C’est chez sa mère qu’Anna prépare les repas de sa famille. “J’y vais tous les jours à 13 heures”, dit-elle. Son compagnon ajoute : “La ousi pa tigit koze li gagne.” Anna sourit, comme pour acquiescer. Partager une cuisine qui n’est pas la sienne, utiliser l’électricité pour recharger les portables ou l’eau pour laver n’est pas sans créer des tensions. À la tombée de la nuit, ce sont les torches qui éclairent la pièce et la tente. “Il y a aussi la lumière de la lune et les phares des voitures, même au loin arrivent à nous éclairer” murmure Anna. Dans ces conditions, le petit garçon, actuellement en Grade 2, connaît déjà des difficultés scolaires. Pour l’instant, l’école est le seul cadre stable et structurant qu’il connaisse, offrant quelques instants d’échappatoire à sa réalité quotidienne.
Anna et David travaillent. Elle fait du ménage à domicile lorsqu’elle a des offres. Lui, se présente comme un musicien -qui a récemment perdu son emploi- reconverti en maçon. “Par obligation”, dit-il. “Touletan mo trase. Kan mo pa gagn travay mason, mo tras enn zwe par la. Oubien ena kamarad korl mwa pou mo al zwenn tel baz”, assure-t-il. Quand il lui arrive de travailler, le couple n’est jamais absent de leur refuge en même temps. David explique : “Bizin ena enn ant nou de isi, parski mem si nou pena nanie, ena dimounn ki rantre ek pran nou bann manze.”
Quand Anna se retrouve seule dans ces lieux, David avoue qu’il n’a pas l’esprit tranquille. Bénéficiaire du registre social de Maurice, il perçoit une allocation de Rs 2 500 pour son fils scolarisé. Anna en bénéficie également, car son fils de 12 ans, qui vit chez sa mère, est aussi scolarisé. “Nous sommes en mesure de payer un loyer. Nous avons cherché une maison dans la région, mais nous n’en trouvons pas. Nous avons demandé à la NEF (ndlr : National Empowerment Foundation) de nous aider, mais nous avons l’impression de ne pas être entendus”, souligne David.

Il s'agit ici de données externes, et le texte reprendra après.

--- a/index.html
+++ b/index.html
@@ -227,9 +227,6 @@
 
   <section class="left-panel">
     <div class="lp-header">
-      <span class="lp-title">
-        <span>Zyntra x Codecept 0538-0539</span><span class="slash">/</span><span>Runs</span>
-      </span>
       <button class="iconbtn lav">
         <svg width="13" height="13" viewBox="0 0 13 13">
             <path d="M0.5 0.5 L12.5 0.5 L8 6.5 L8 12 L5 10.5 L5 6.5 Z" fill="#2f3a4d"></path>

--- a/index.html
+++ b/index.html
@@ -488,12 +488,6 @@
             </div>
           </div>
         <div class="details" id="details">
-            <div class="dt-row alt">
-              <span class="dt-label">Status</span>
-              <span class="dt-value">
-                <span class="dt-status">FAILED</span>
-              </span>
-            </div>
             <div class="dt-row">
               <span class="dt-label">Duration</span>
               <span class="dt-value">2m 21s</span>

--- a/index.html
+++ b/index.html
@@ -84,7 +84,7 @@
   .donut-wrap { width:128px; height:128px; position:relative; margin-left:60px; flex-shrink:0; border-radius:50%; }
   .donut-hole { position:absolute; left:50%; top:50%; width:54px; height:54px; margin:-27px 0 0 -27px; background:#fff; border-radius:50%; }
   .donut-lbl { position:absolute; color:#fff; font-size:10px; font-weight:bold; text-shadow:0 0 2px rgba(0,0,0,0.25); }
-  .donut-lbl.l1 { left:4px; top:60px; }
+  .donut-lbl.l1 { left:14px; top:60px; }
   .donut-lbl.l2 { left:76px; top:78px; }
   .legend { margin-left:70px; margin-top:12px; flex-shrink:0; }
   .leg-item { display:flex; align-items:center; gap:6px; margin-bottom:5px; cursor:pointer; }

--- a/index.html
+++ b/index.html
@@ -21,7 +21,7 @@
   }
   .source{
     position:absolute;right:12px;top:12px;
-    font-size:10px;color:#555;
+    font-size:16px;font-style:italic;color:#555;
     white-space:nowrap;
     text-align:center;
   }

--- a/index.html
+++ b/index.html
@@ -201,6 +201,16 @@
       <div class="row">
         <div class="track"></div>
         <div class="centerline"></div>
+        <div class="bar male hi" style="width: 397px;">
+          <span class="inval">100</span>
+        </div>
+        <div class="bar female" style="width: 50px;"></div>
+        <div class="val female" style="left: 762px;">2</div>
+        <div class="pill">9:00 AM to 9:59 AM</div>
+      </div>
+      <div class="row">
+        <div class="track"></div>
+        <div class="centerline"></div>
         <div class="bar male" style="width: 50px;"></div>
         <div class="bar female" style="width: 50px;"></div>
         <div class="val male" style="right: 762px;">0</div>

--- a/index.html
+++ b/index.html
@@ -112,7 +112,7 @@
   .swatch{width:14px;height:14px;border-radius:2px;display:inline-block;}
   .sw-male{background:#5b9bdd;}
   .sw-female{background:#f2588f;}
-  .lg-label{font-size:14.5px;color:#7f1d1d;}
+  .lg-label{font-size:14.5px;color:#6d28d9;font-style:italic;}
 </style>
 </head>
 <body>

Il raconte également qu’il reçoit souvent de l’aide alimentaire et qu’on lui propose parfois du mobilier. Il a même reçu une télévision en cadeau. “Mais nous n’avons pas besoin de tout cela sous une tente, sans électricité. Nous n’avons rien pour stocker les aliments. Quand on nous en donne, cela devient une source de problème : on nous les vole aussi. Ce dont nous avons besoin, c’est un toit, aussi petit soit-il”, précise-t-il. Une maison non seulement pour abrîter sa famille mais aussi pour éviter que les autorités de l’enfance ne lui enlèvent son fils. “Je me suis battu en Cour pour obtenir sa garde exclusive”, dit-il.
Avant de s’installer dans cette maison, le couple avait élu domicile dans les mêmes conditions dans une autre bâtisse sur le même terrain. Mais le toit était en mauvais état et avait cédé. Auparavant, il avait vécu dans la rue avec le petit, pendant un an. David et Anna racontent qu’ils étaient locataires mais un différend avec le propriétaire au sujet du loyer aurait mal tourné.N’ayant trouvé nulle part où aller, ils ont fini par vivre dans la rue. C’est sur un réseau social que David et Anna se sont connus il y a cinq ans. Pour échapper à l’exiguité de la pièce en tôle de sa mère, Anna est allée vivre avec l’homme dont elle est tombée amoureuse, en laissant son fils avec celle-ci.